After months of rumors, Cirrus announced in February that a deal was complete for the company to be merged with China Aviation Industry General Aircraft (CAIGA) Co. Ltd. The deal was scrutinized by federal authorities before it was signed and completed on June 24.
According to Wouters, the merger, which he calls “an inflection point” for the company, erases nearly all of Cirrus’ debt, and with additional investment from CAIGA, the long stagnant single-engine VisionJet program can begin to move forward more rapidly. He predicts the project still needs $100 million and three years to complete, although with the additional funding, certification may be achieved sooner. Regardless, new hiring will begin soon to ramp up the development project.
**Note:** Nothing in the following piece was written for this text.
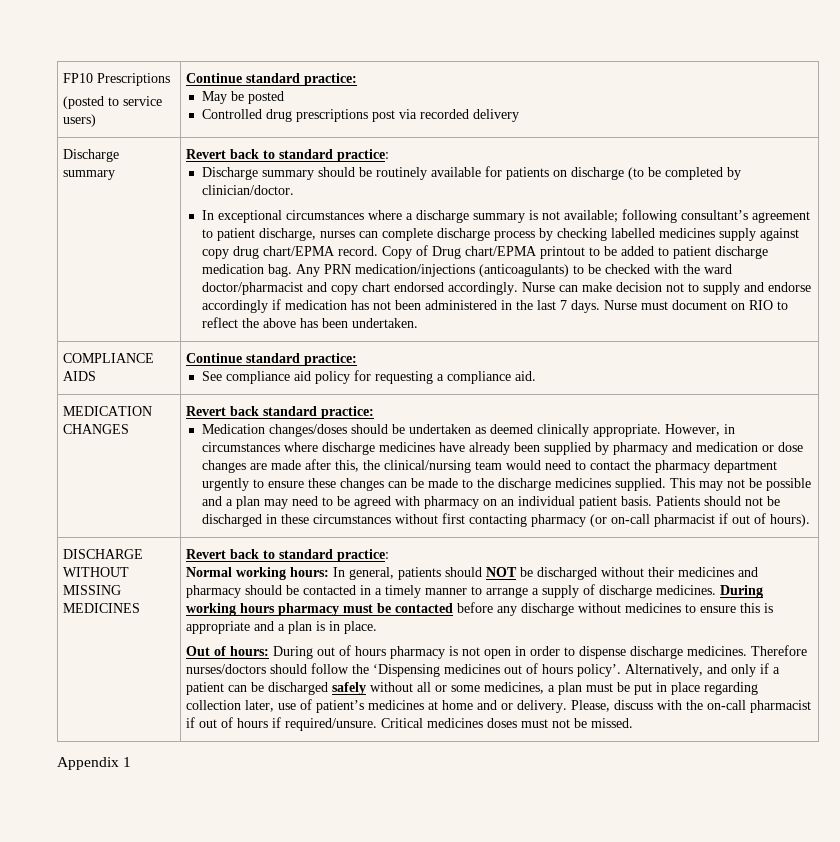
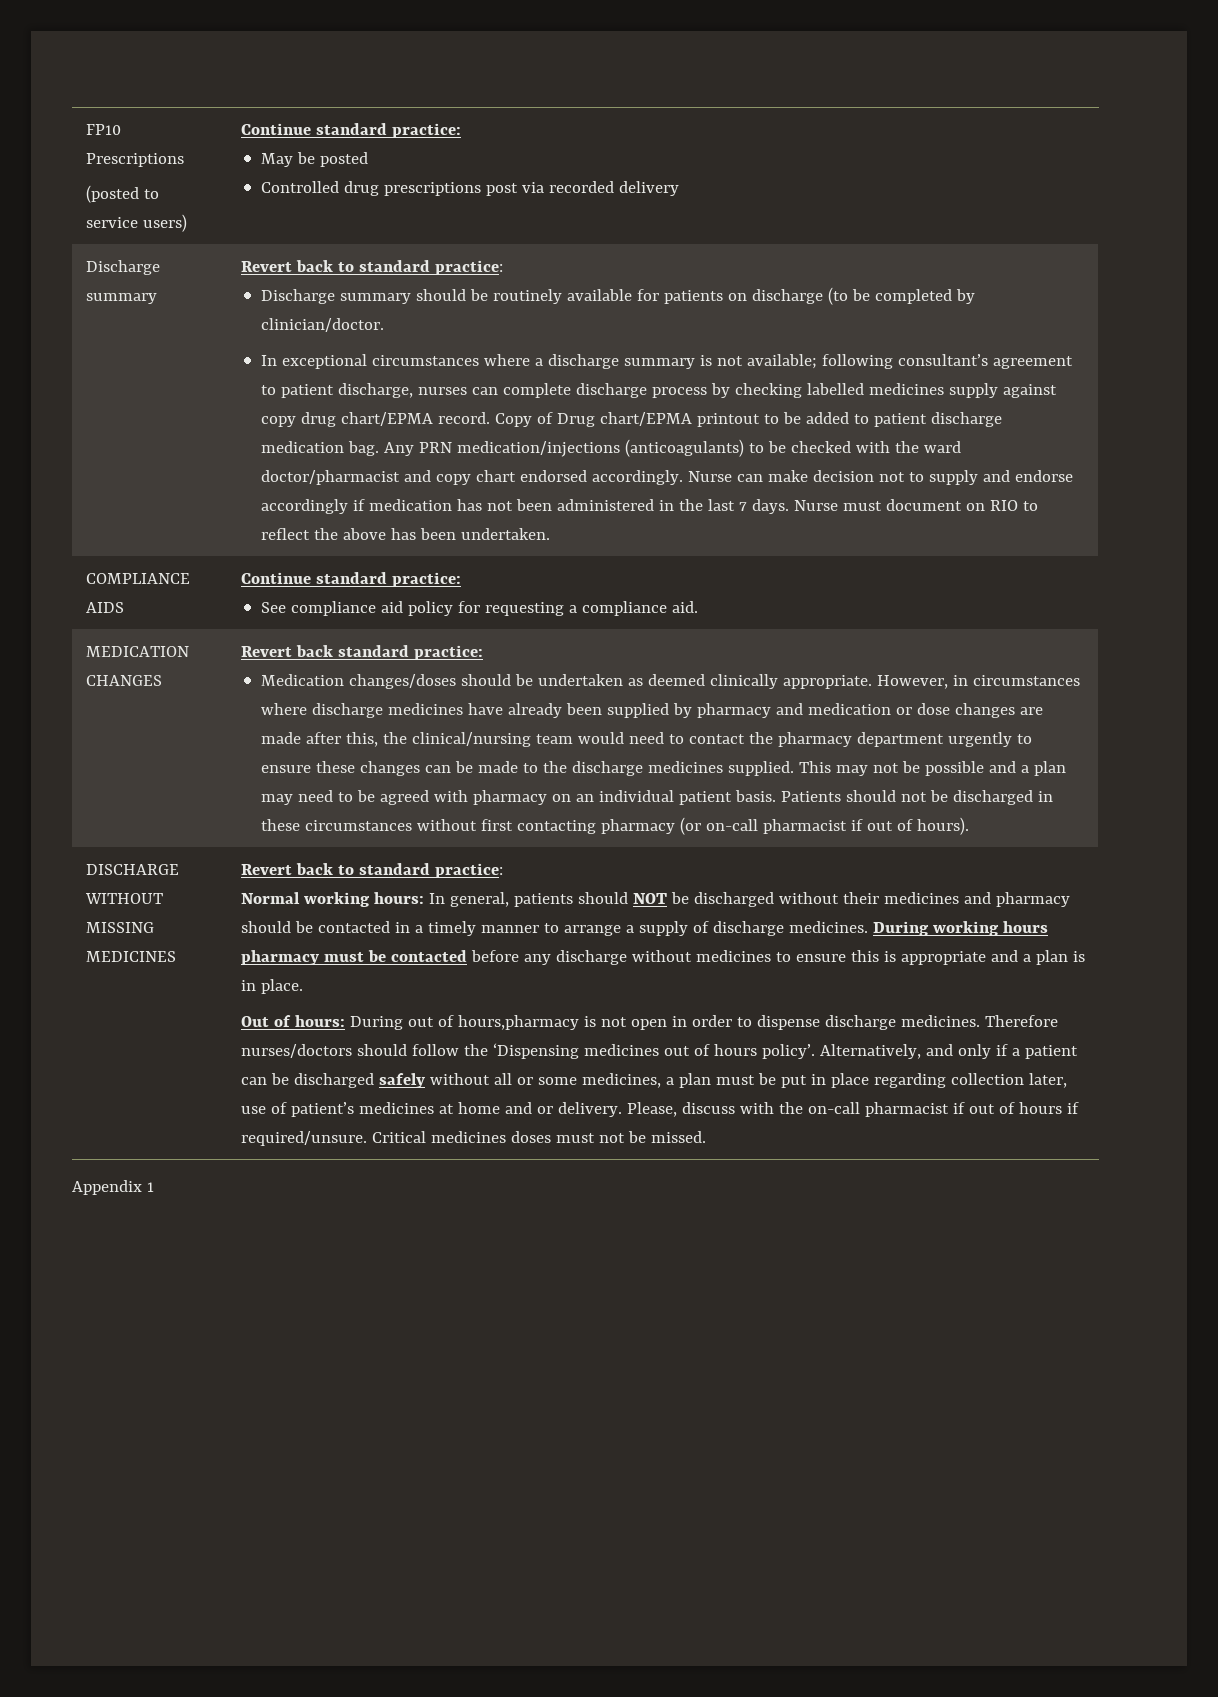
- Out of hours: During out of hours pharmacy is not open in order to dispense discharge medicines.
+ Out of hours: During out of hours,pharmacy is not open in order to dispense discharge medicines.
In the wide-ranging interview, Wouters hints at other new development projects for the company and enhancements to the current product line. He also offers his observations on the contentious departure of Cirrus founder Alan Klapmeier and why Wouters believes there is no longer a place for Klapmeier in the company.
Did Cirrus do the right thing in accepting the Chinese investment? Share your comments in this Reporting Points blog.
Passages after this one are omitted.